(Content revision data)
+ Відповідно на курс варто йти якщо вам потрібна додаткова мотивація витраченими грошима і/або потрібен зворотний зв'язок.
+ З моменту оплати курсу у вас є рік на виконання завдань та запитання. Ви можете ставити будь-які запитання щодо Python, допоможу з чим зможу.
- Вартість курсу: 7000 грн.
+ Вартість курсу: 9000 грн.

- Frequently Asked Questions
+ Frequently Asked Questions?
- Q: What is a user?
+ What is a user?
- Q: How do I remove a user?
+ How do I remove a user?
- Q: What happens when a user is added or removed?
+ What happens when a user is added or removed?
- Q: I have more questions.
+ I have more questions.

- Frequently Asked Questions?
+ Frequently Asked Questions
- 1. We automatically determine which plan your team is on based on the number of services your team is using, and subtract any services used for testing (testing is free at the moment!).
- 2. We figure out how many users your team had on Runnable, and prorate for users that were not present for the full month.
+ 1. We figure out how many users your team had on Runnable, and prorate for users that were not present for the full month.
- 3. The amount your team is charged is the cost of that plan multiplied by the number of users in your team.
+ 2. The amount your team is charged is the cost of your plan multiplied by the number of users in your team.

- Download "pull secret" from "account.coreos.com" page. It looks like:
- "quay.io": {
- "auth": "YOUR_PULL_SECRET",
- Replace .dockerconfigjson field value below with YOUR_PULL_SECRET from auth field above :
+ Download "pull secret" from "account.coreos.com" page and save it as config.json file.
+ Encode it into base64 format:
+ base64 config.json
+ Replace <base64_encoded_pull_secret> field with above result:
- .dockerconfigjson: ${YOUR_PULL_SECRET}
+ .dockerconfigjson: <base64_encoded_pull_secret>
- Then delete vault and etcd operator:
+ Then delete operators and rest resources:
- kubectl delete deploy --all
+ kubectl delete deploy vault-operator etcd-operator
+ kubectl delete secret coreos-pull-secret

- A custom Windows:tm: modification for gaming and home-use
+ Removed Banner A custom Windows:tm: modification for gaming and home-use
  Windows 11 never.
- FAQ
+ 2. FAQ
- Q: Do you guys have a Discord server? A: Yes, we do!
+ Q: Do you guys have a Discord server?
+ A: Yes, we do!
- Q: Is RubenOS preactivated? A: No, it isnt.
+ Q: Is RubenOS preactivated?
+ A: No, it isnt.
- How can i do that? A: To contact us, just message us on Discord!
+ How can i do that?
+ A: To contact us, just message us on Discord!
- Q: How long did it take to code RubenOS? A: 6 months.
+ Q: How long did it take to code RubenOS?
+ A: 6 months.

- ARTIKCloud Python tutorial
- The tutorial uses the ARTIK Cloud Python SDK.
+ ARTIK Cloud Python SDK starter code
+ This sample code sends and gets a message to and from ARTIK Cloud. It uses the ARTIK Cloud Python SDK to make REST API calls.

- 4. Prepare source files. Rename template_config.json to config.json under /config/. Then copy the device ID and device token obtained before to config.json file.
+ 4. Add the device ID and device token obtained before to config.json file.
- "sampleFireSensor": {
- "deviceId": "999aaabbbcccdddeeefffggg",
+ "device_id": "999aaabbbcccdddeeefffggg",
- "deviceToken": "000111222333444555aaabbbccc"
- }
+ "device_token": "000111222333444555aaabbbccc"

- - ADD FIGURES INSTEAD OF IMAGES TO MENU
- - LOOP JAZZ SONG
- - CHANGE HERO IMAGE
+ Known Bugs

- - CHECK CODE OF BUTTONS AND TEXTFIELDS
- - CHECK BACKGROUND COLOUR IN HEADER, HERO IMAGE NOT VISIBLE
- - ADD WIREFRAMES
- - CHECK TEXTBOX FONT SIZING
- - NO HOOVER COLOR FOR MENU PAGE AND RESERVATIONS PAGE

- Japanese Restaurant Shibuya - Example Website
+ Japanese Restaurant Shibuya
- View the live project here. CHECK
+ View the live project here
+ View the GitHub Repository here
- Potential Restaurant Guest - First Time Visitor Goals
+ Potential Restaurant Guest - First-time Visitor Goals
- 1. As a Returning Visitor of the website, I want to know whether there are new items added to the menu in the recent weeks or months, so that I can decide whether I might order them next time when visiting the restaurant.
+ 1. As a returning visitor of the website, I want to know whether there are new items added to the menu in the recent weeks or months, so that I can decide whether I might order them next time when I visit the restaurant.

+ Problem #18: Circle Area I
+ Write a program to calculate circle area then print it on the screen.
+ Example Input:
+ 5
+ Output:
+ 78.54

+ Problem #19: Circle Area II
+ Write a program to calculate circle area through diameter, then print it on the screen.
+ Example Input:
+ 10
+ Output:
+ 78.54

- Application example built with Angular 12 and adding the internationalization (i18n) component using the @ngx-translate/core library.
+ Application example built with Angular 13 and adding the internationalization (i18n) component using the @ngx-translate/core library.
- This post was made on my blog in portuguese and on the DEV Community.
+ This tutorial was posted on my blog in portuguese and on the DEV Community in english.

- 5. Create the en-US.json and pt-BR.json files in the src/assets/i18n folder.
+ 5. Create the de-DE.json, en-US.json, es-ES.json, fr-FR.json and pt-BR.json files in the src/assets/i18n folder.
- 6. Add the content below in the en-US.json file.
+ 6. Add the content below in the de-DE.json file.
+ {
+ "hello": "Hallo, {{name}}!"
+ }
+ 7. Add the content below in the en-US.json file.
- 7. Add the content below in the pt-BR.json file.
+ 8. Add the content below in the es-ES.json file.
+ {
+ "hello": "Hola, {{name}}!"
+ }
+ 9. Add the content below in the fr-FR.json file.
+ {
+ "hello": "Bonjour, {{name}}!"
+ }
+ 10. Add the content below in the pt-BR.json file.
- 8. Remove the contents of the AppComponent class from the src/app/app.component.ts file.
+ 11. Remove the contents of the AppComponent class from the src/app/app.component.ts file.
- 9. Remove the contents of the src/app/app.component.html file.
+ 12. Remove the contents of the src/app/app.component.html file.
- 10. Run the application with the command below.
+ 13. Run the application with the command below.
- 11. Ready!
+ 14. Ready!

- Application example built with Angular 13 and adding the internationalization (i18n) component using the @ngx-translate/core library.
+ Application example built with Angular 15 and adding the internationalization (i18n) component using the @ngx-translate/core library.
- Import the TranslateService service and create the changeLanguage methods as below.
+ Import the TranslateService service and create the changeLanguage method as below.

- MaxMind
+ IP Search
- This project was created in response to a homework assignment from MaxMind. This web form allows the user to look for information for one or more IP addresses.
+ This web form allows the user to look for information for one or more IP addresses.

#### WHAT YOU WILL DO:
Output the full set of entries exactly as they were given.

#### TASK ANSWER:
+ Відповідно на курс варто йти якщо вам потрібна додаткова мотивація витраченими грошима і/або потрібен зворотний зв'язок.
+ З моменту оплати курсу у вас є рік на виконання завдань та запитання. Ви можете ставити будь-які запитання щодо Python, допоможу з чим зможу.
- Вартість курсу: 7000 грн.
+ Вартість курсу: 9000 грн.

- Frequently Asked Questions
+ Frequently Asked Questions?
- Q: What is a user?
+ What is a user?
- Q: How do I remove a user?
+ How do I remove a user?
- Q: What happens when a user is added or removed?
+ What happens when a user is added or removed?
- Q: I have more questions.
+ I have more questions.

- Frequently Asked Questions?
+ Frequently Asked Questions
- 1. We automatically determine which plan your team is on based on the number of services your team is using, and subtract any services used for testing (testing is free at the moment!).
- 2. We figure out how many users your team had on Runnable, and prorate for users that were not present for the full month.
+ 1. We figure out how many users your team had on Runnable, and prorate for users that were not present for the full month.
- 3. The amount your team is charged is the cost of that plan multiplied by the number of users in your team.
+ 2. The amount your team is charged is the cost of your plan multiplied by the number of users in your team.

- Download "pull secret" from "account.coreos.com" page. It looks like:
- "quay.io": {
- "auth": "YOUR_PULL_SECRET",
- Replace .dockerconfigjson field value below with YOUR_PULL_SECRET from auth field above :
+ Download "pull secret" from "account.coreos.com" page and save it as config.json file.
+ Encode it into base64 format:
+ base64 config.json
+ Replace <base64_encoded_pull_secret> field with above result:
- .dockerconfigjson: ${YOUR_PULL_SECRET}
+ .dockerconfigjson: <base64_encoded_pull_secret>
- Then delete vault and etcd operator:
+ Then delete operators and rest resources:
- kubectl delete deploy --all
+ kubectl delete deploy vault-operator etcd-operator
+ kubectl delete secret coreos-pull-secret

- A custom Windows:tm: modification for gaming and home-use
+ Removed Banner A custom Windows:tm: modification for gaming and home-use
  Windows 11 never.
- FAQ
+ 2. FAQ
- Q: Do you guys have a Discord server? A: Yes, we do!
+ Q: Do you guys have a Discord server?
+ A: Yes, we do!
- Q: Is RubenOS preactivated? A: No, it isnt.
+ Q: Is RubenOS preactivated?
+ A: No, it isnt.
- How can i do that? A: To contact us, just message us on Discord!
+ How can i do that?
+ A: To contact us, just message us on Discord!
- Q: How long did it take to code RubenOS? A: 6 months.
+ Q: How long did it take to code RubenOS?
+ A: 6 months.

- ARTIKCloud Python tutorial
- The tutorial uses the ARTIK Cloud Python SDK.
+ ARTIK Cloud Python SDK starter code
+ This sample code sends and gets a message to and from ARTIK Cloud. It uses the ARTIK Cloud Python SDK to make REST API calls.

- 4. Prepare source files. Rename template_config.json to config.json under /config/. Then copy the device ID and device token obtained before to config.json file.
+ 4. Add the device ID and device token obtained before to config.json file.
- "sampleFireSensor": {
- "deviceId": "999aaabbbcccdddeeefffggg",
+ "device_id": "999aaabbbcccdddeeefffggg",
- "deviceToken": "000111222333444555aaabbbccc"
- }
+ "device_token": "000111222333444555aaabbbccc"

- - ADD FIGURES INSTEAD OF IMAGES TO MENU
- - LOOP JAZZ SONG
- - CHANGE HERO IMAGE
+ Known Bugs

- - CHECK CODE OF BUTTONS AND TEXTFIELDS
- - CHECK BACKGROUND COLOUR IN HEADER, HERO IMAGE NOT VISIBLE
- - ADD WIREFRAMES
- - CHECK TEXTBOX FONT SIZING
- - NO HOOVER COLOR FOR MENU PAGE AND RESERVATIONS PAGE

- Japanese Restaurant Shibuya - Example Website
+ Japanese Restaurant Shibuya
- View the live project here. CHECK
+ View the live project here
+ View the GitHub Repository here
- Potential Restaurant Guest - First Time Visitor Goals
+ Potential Restaurant Guest - First-time Visitor Goals
- 1. As a Returning Visitor of the website, I want to know whether there are new items added to the menu in the recent weeks or months, so that I can decide whether I might order them next time when visiting the restaurant.
+ 1. As a returning visitor of the website, I want to know whether there are new items added to the menu in the recent weeks or months, so that I can decide whether I might order them next time when I visit the restaurant.

+ Problem #18: Circle Area I
+ Write a program to calculate circle area then print it on the screen.
+ Example Input:
+ 5
+ Output:
+ 78.54

+ Problem #19: Circle Area II
+ Write a program to calculate circle area through diameter, then print it on the screen.
+ Example Input:
+ 10
+ Output:
+ 78.54

- Application example built with Angular 12 and adding the internationalization (i18n) component using the @ngx-translate/core library.
+ Application example built with Angular 13 and adding the internationalization (i18n) component using the @ngx-translate/core library.
- This post was made on my blog in portuguese and on the DEV Community.
+ This tutorial was posted on my blog in portuguese and on the DEV Community in english.

- 5. Create the en-US.json and pt-BR.json files in the src/assets/i18n folder.
+ 5. Create the de-DE.json, en-US.json, es-ES.json, fr-FR.json and pt-BR.json files in the src/assets/i18n folder.
- 6. Add the content below in the en-US.json file.
+ 6. Add the content below in the de-DE.json file.
+ {
+ "hello": "Hallo, {{name}}!"
+ }
+ 7. Add the content below in the en-US.json file.
- 7. Add the content below in the pt-BR.json file.
+ 8. Add the content below in the es-ES.json file.
+ {
+ "hello": "Hola, {{name}}!"
+ }
+ 9. Add the content below in the fr-FR.json file.
+ {
+ "hello": "Bonjour, {{name}}!"
+ }
+ 10. Add the content below in the pt-BR.json file.
- 8. Remove the contents of the AppComponent class from the src/app/app.component.ts file.
+ 11. Remove the contents of the AppComponent class from the src/app/app.component.ts file.
- 9. Remove the contents of the src/app/app.component.html file.
+ 12. Remove the contents of the src/app/app.component.html file.
- 10. Run the application with the command below.
+ 13. Run the application with the command below.
- 11. Ready!
+ 14. Ready!

- Application example built with Angular 13 and adding the internationalization (i18n) component using the @ngx-translate/core library.
+ Application example built with Angular 15 and adding the internationalization (i18n) component using the @ngx-translate/core library.
- Import the TranslateService service and create the changeLanguage methods as below.
+ Import the TranslateService service and create the changeLanguage method as below.

- MaxMind
+ IP Search
- This project was created in response to a homework assignment from MaxMind. This web form allows the user to look for information for one or more IP addresses.
+ This web form allows the user to look for information for one or more IP addresses.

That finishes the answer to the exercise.